Поездка в Афины | страница 9
Между тысячью анекдотов, он приводит один, который и я позволю себе повторить, тем более, что он близко касается нас.
После бури, которая потрясла Габсбургскую монархию в 1848 г., горсть поляков поселилась в Афинах. Люди эти умирали с голоду и от лихорадки, потому что климат Афин вреден для чужеземцев. Однако и те крохи, которые перепадали им, становились грекам костью в горле. Оскорбляли они несчастных на каждом шагу, вызывали на дуэль и не являлись в назначенное место. Но однажды в Афинах случился пожар, который угрожал всему городу. Греки сбежались отовсюду, чтобы глазеть на огонь, жестикулировать и болтать, — поляки (прошу помнить, что я цитирую Абу) бросились в середину пламени и погасили его с большим риском для собственной жизни.
А теперь пусть кто-нибудь угадает, какая награда встретила их.
Им приказали оставить Грецию!
Поступили с поляками так потому, что после пожара они прославились на счёт греков, что слухи о них разошлись по всей Европе, а это могло бы обратить всеобщее внимание, а может быть и вызвать какую-нибудь дипломатическую ноту со стороны австрийского правительства, в то время весьма нерасположенного к польским выходцам. И этого было совершенно достаточно.
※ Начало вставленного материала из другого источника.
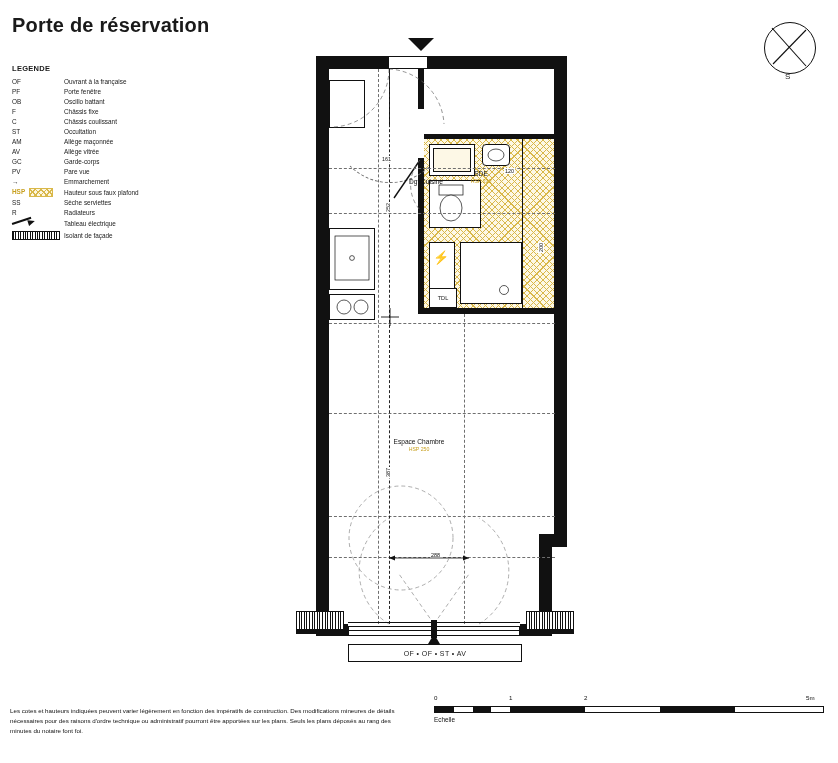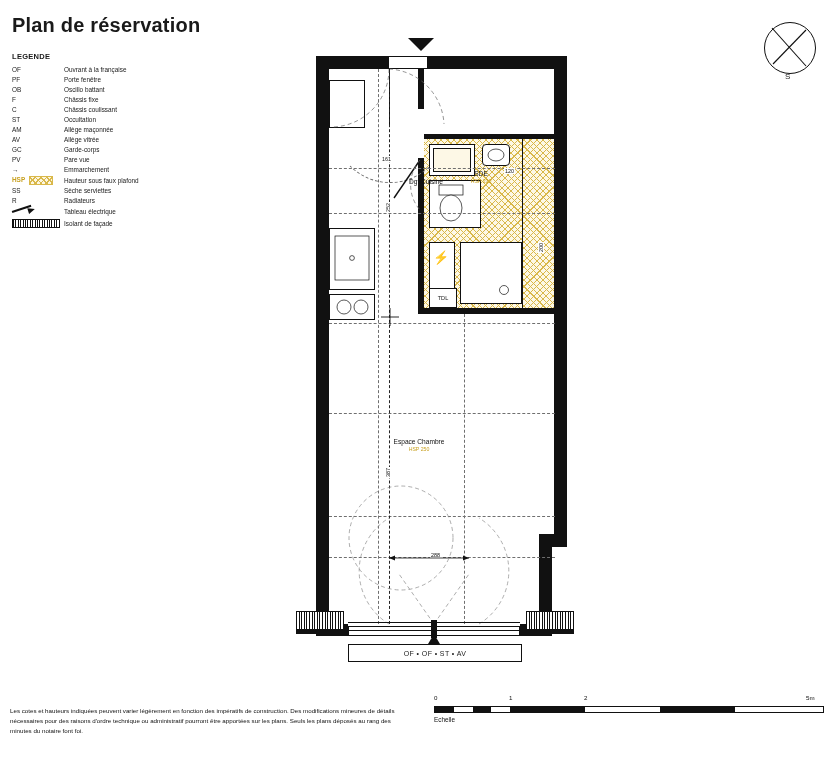--- a/index.html
+++ b/index.html
@@ -128,7 +128,7 @@
 </head>
 <body>
 
-<div class="abs" id="page-title">Plan de réservation</div>
+<div class="abs" id="page-title">Porte de réservation</div>
 
 <div class="abs" id="legend">
   <div class="legend-title">LEGENDE</div>

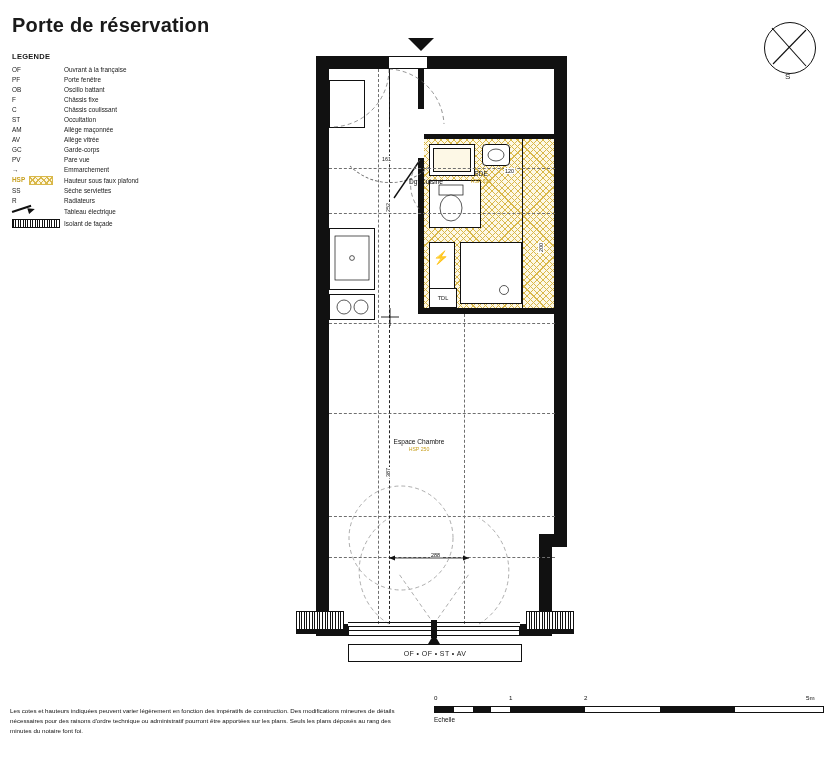--- a/index.html
+++ b/index.html
@@ -20,7 +20,7 @@
   }
 
   
-  #legend{left:12px;top:52px;width:230px;}
+  #legend{left:12px;top:64px;width:230px;}
   #legend .legend-title{font-size:7.5px;font-weight:bold;letter-spacing:.3px;margin-bottom:4px;}
   #legend table{border-collapse:collapse;}
   #legend td{font-size:6.4px;padding:1px 0;vertical-align:middle;line-height:1.25;}

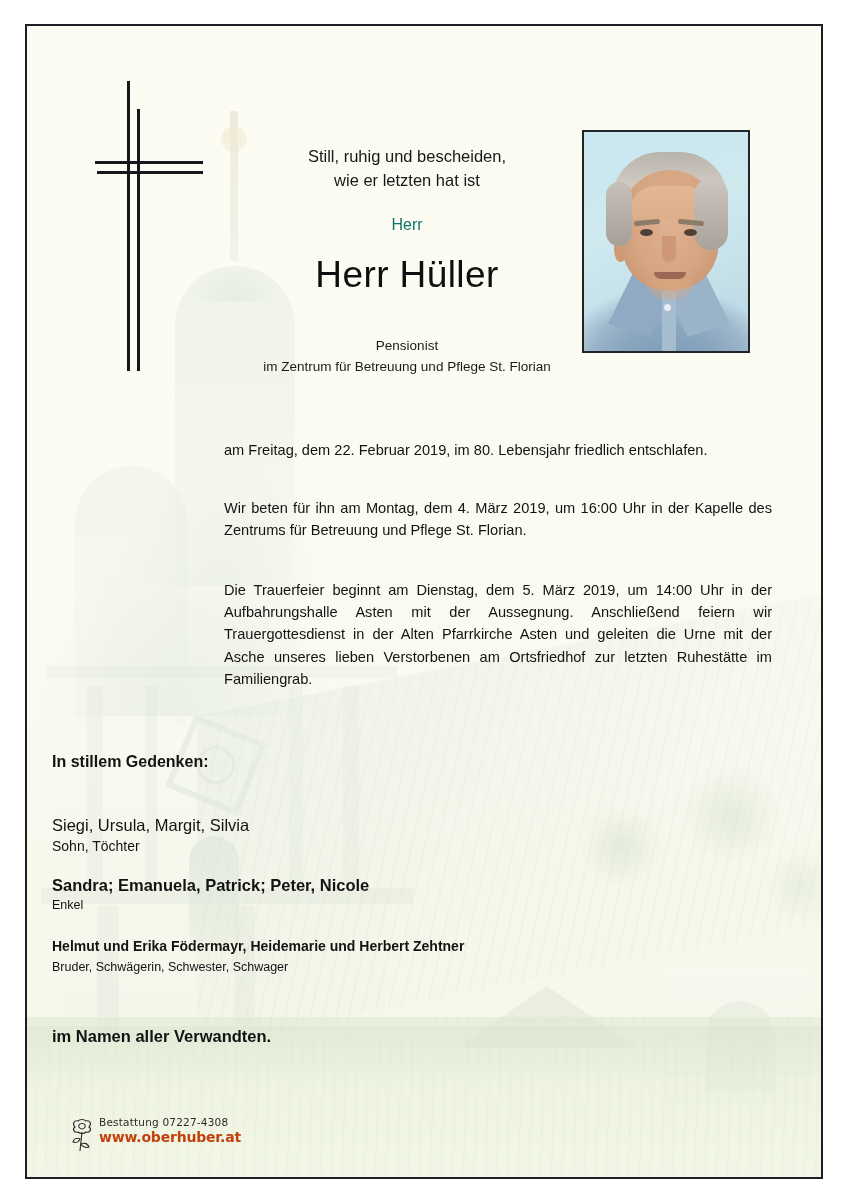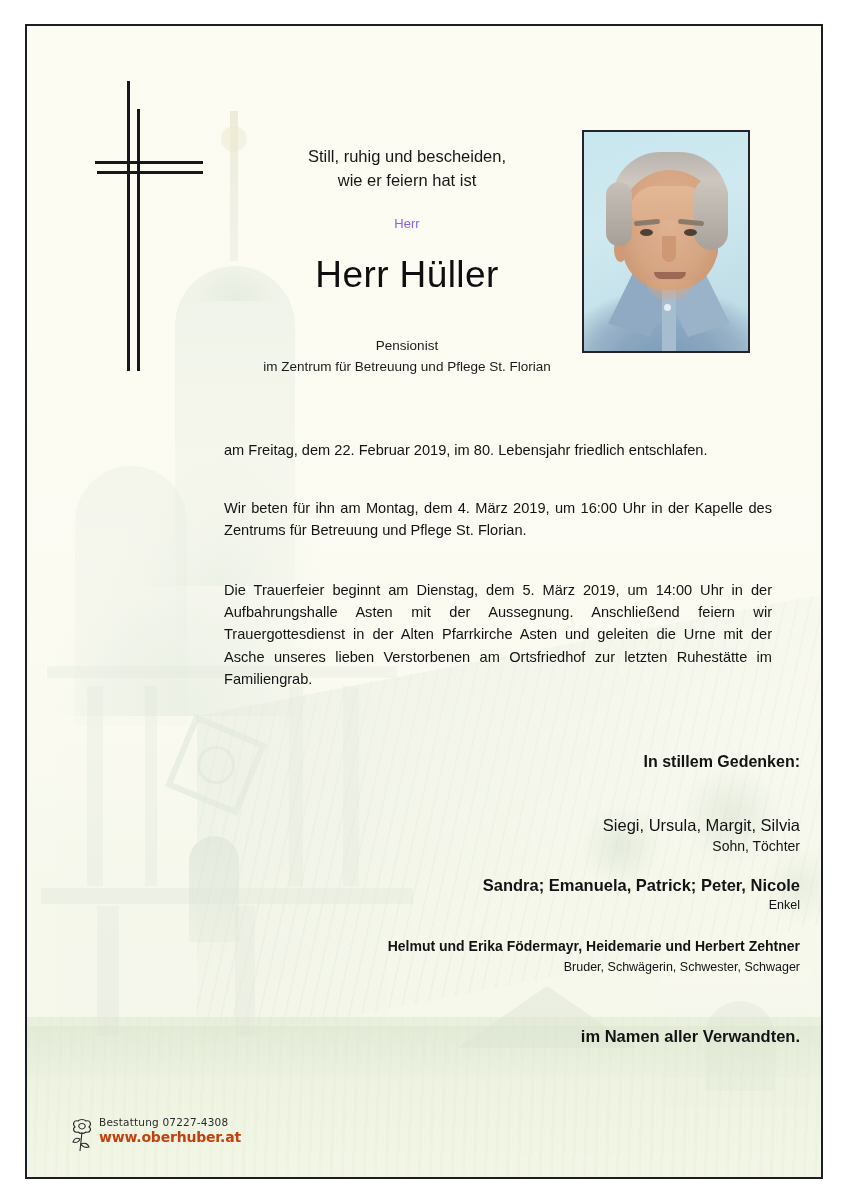--- a/index.html
+++ b/index.html
@@ -361,7 +361,7 @@
 
   <div class="intro">
     <div>Still, ruhig und bescheiden,</div>
-    <div>wie er feiern hat ist</div>
+    <div>wie er letzten hat ist</div>
   </div>
 
   <div class="herr">Herr</div>

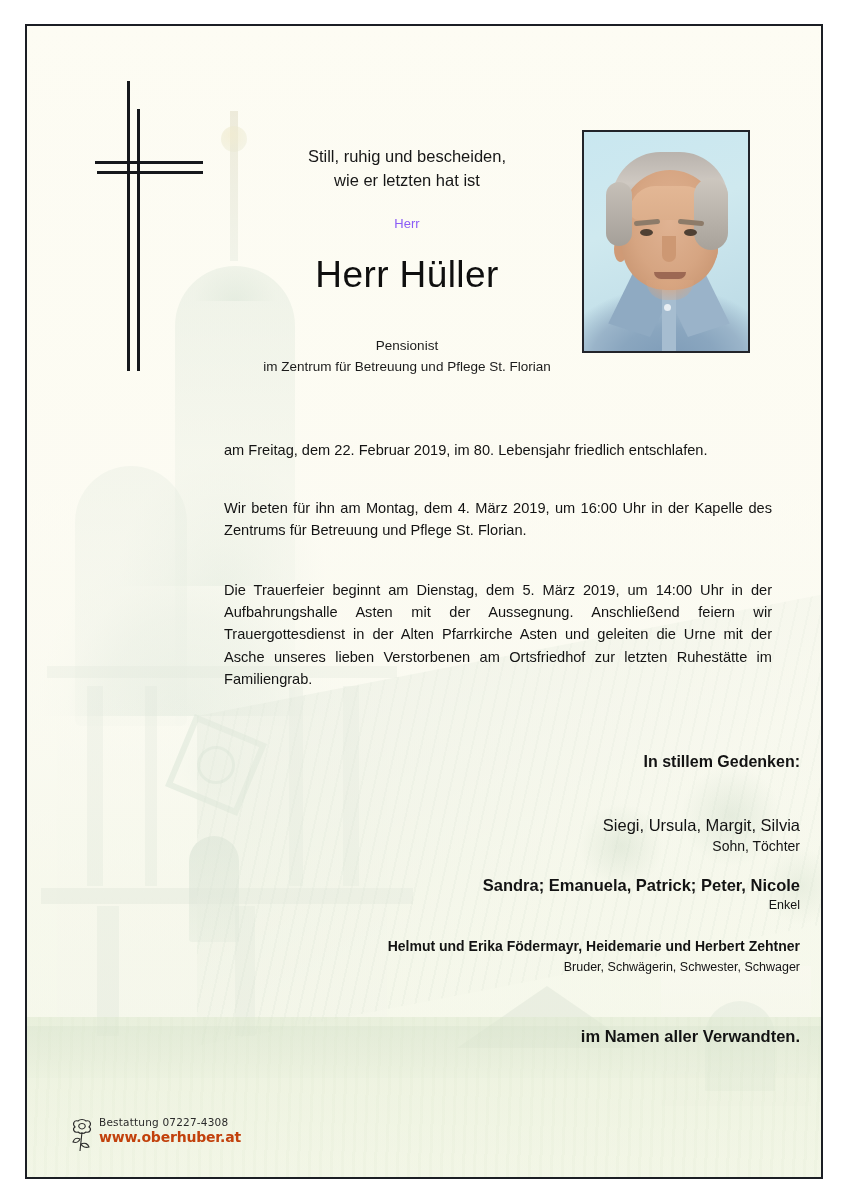--- a/index.html
+++ b/index.html
@@ -246,7 +246,7 @@
   }
   .herr{
     position:absolute; left:200px; top:190px; width:360px;
-    text-align:center; font-size:13px; color:#8b5cf6;
+    text-align:center; font-size:16px; color:#0f766e;
   }
   .name{
     position:absolute; left:190px; top:228px; width:380px;

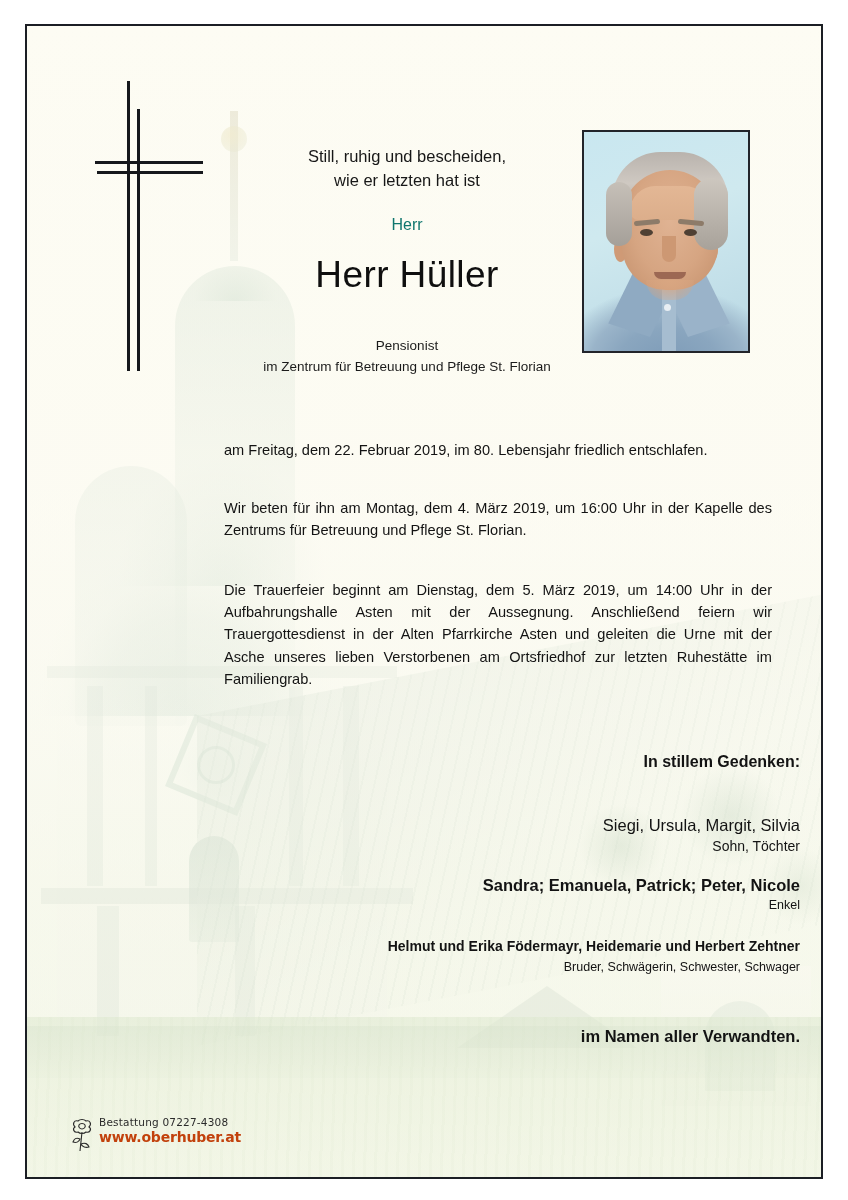--- a/index.html
+++ b/index.html
@@ -266,7 +266,7 @@
   #p2{ top:471px; }
   #p3{ top:553px; }
 
-  .center-line{ position:absolute; left:25px; width:748px; text-align:right; color:#131313; }
+  .center-line{ position:absolute; left:25px; width:748px; text-align:left; color:#131313; }
   #gedenken{ top:727px; font-size:16px; font-weight:bold; }
   #grp1-n{ top:790px; font-size:16.5px; font-weight:normal; }
   #grp1-r{ top:812px; font-size:14px; }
Если слова Абу справедливы, — а он вовсе не был таким нашим другом, чтобы выдумывать анекдоты, клонящиеся к нашему возвеличению, — то нужно признать, что потомки изобретателя логики не перестали быть логичными, как сам Стагирит, но традиции Аристида исчезли у них без следа. Всё-таки в том, что говорит о греках вышеприведённый автор, а также и многие другие, несомненно кроется много преувеличения, а может быть и ещё больше недоразумения. Прежде всего, всякий такой путешественник приносит сюда с собою уже готовую этическую мерку, весьма обширную, потому что она выработалась под влиянием западной цивилизации и её утончённой моральной культуры. И вот таким-то аршином и меряют общество, которое ещё так недавно выбралось из неволи, поистине постыдной и развращающей, и меряют тем более хладнокровно, что дело идёт не о своих, а о чужих. Забывают также и о том, что как, например, понятие о чести и рыцарских требованиях было чуждо древнему миру, так точно может существовать целая сфера понятий моральных, чуждых восточным народам; что эти народы, в особенности греки, завоёванные варварским племенем, не имели, точно говоря, в течение долгого времени, никаких понятий, а руководствовались, — потому что должны были руководствоваться чем-нибудь, — только зверским инстинктом самосохранения. Этот инстинкт соответствовал данному положению вещей и разрешал вопросы как этики, так и логики.